Women, on the other hand, made up more than double the number of men concentrating in areas such as anthropology and English and American literature and language.
“Women are slightly more inclined to study humanities, men are a little more inclined to do social science, and a few more men do natural sciences—not by much though,” McGrath Lewis said. “I think the main thing is to make the point that you can choose among them and we meet all kinds of needs.”
WOMEN’S NEEDS
But many student leaders say the College has a long way to go in meeting the needs of women on campus.
“The [three] person number is a symbol,” Radcliffe Union of Students (RUS) Co-Chair Ilana J. Sichel ’05 says, referring to the number of more women than men accepted this year to the College.
“There is a veil of total equality and it is even more important to think about the history of gender at Harvard and how that might affect the current situation for women—what does it mean that for many centuries it was majority men?” she says.
RUS Co-Chair Carolyn D. Amole ’07 says that the admissions numbers could be a wake up call for Harvard but that she’s felt for a long time that Harvard was more like “a boys school that they let girls into.”
Sichel says a greater number of women at the College could influence her organization’s mission to establish a centralized location for women’s resources.
“It could affect our goal for a women’s center,” Sichel says. “This is getting a lot of press, and I think the first-years who come to Harvard next year will be really aware of the historical context they’re coming into.”
During prefrosh weekend RUS constructed a tent outside of the Science Center meant to represent a women’s center.

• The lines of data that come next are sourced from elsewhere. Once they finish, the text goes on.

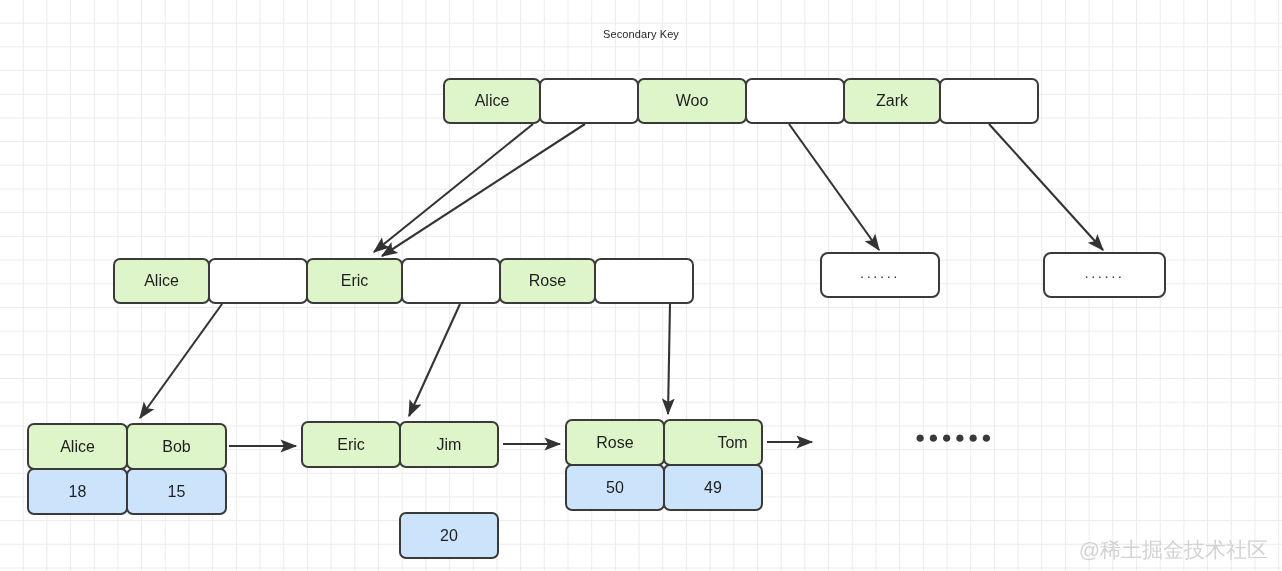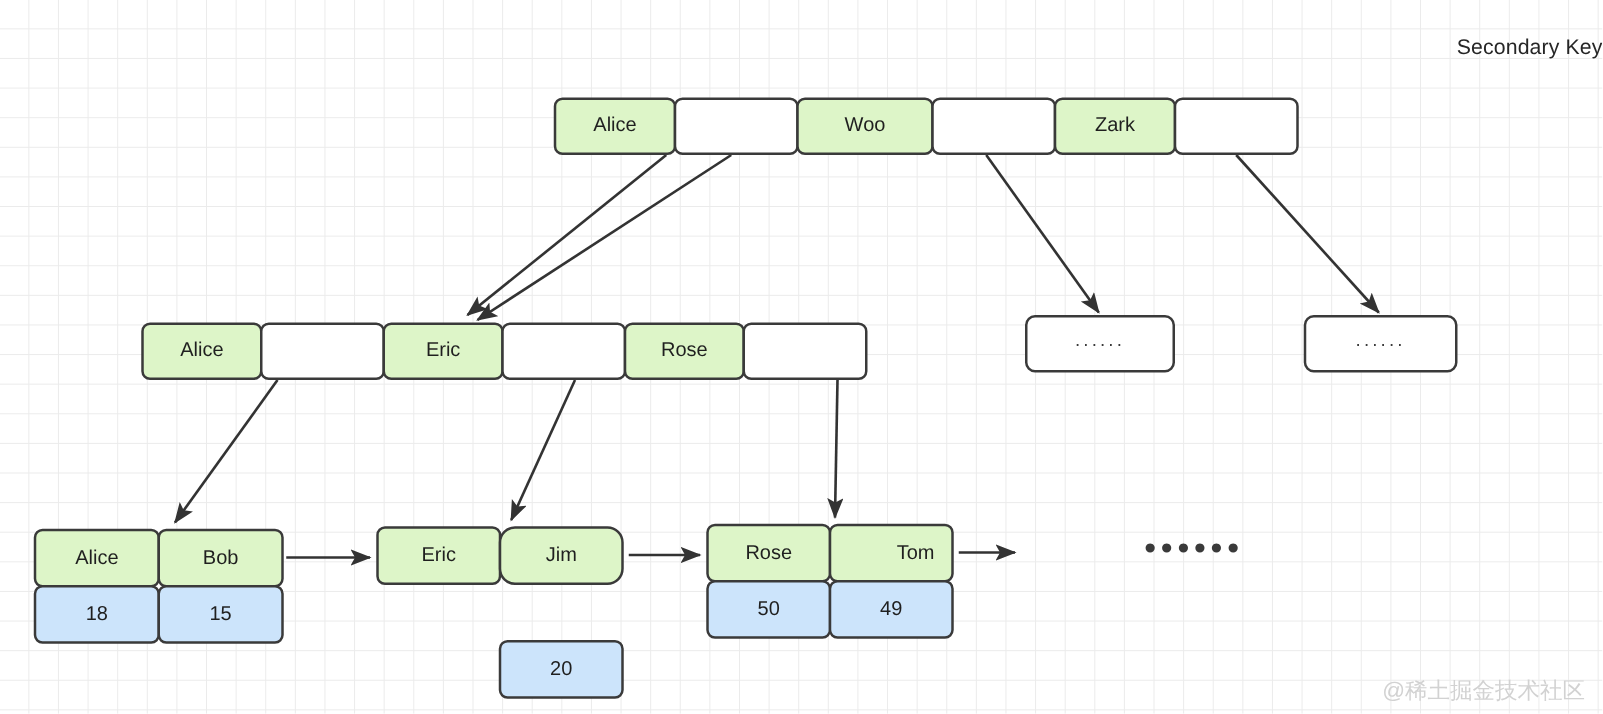--- a/index.html
+++ b/index.html
@@ -34,8 +34,8 @@
     left: 0;
     top: 28px;
     width: 1282px;
-    text-align: right;
-    font-size: 17px;
+    text-align: center;
+    font-size: 11px;
     color: #262626;
     letter-spacing: 0.1px;
     white-space: nowrap;

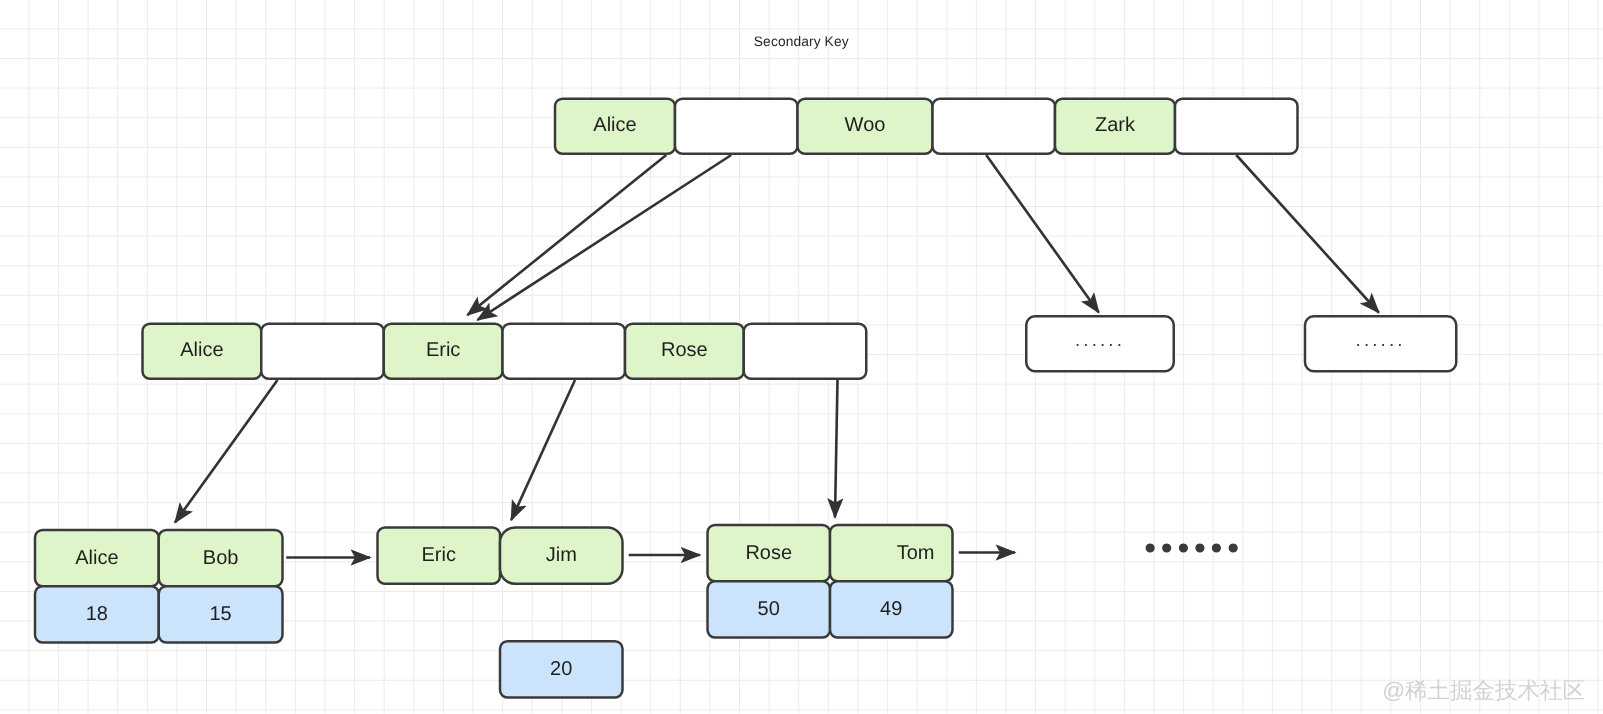--- a/index.html
+++ b/index.html
@@ -191,7 +191,7 @@
           <div class="leaf-cell name" style="width: 100px;">Eric</div>
         </div>
         <div class="leaf-col">
-          <div class="leaf-cell name" style="width: 100px; border-radius: 13px;">Jim</div>
+          <div class="leaf-cell name" style="width: 100px;">Jim</div>
           <div class="leaf-cell value" style="width: 100px; margin-top: 44px;">20</div>
         </div>
       </div>

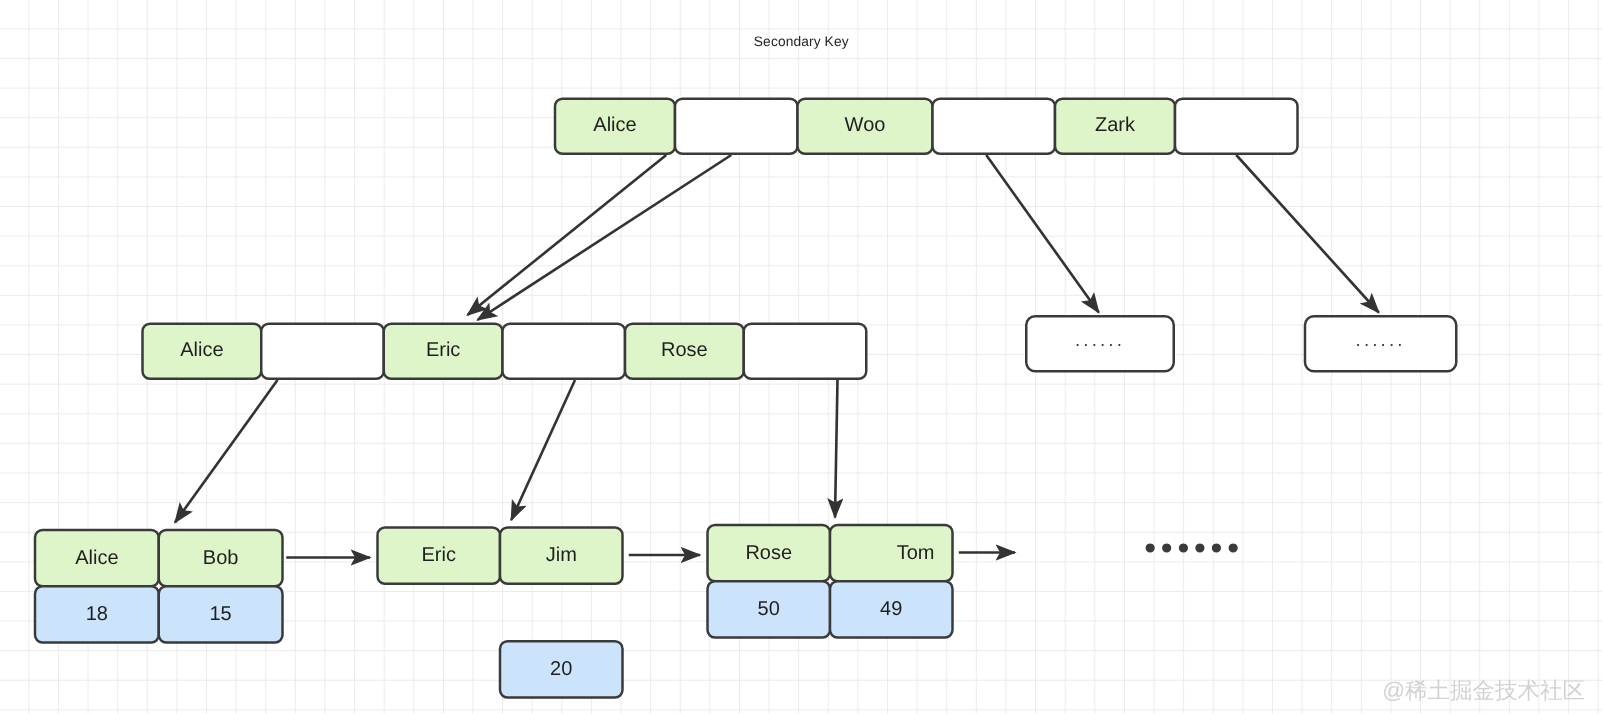--- a/index.html
+++ b/index.html
@@ -119,7 +119,7 @@
     position: absolute;
     right: 14px;
     bottom: 7px;
-    font-size: 18px;
+    font-size: 21px;
     color: #d2d2d2;
     z-index: 4;
     white-space: nowrap;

Angela A. Smedley ’04, vice president of the Association of Black Harvard Women (ABHW), also says there is a need for a women’s center and that with the admittance of more women to the College, her organization will be forced to recognize the need to align with other women’s groups.
“We want to represent ourselves in women’s issues more than we have,” Smedley says. “I think it’s interesting that we don’t talk so much about having a women’s center when half the campus—and now more than half of the [first-years] coming in—are female.”
Spaces for women has long been an issue for RUS and other women student leaders on campus. Although the College stipulates that student groups, even gender specific organizations, must admit everyone regardless of race or gender, some men on campus have additional social space because of the presence of non-recognized final clubs.
Amole writes in an e-mail that she is not a very big fan of final clubs but she would rather focus on obtaining space for women.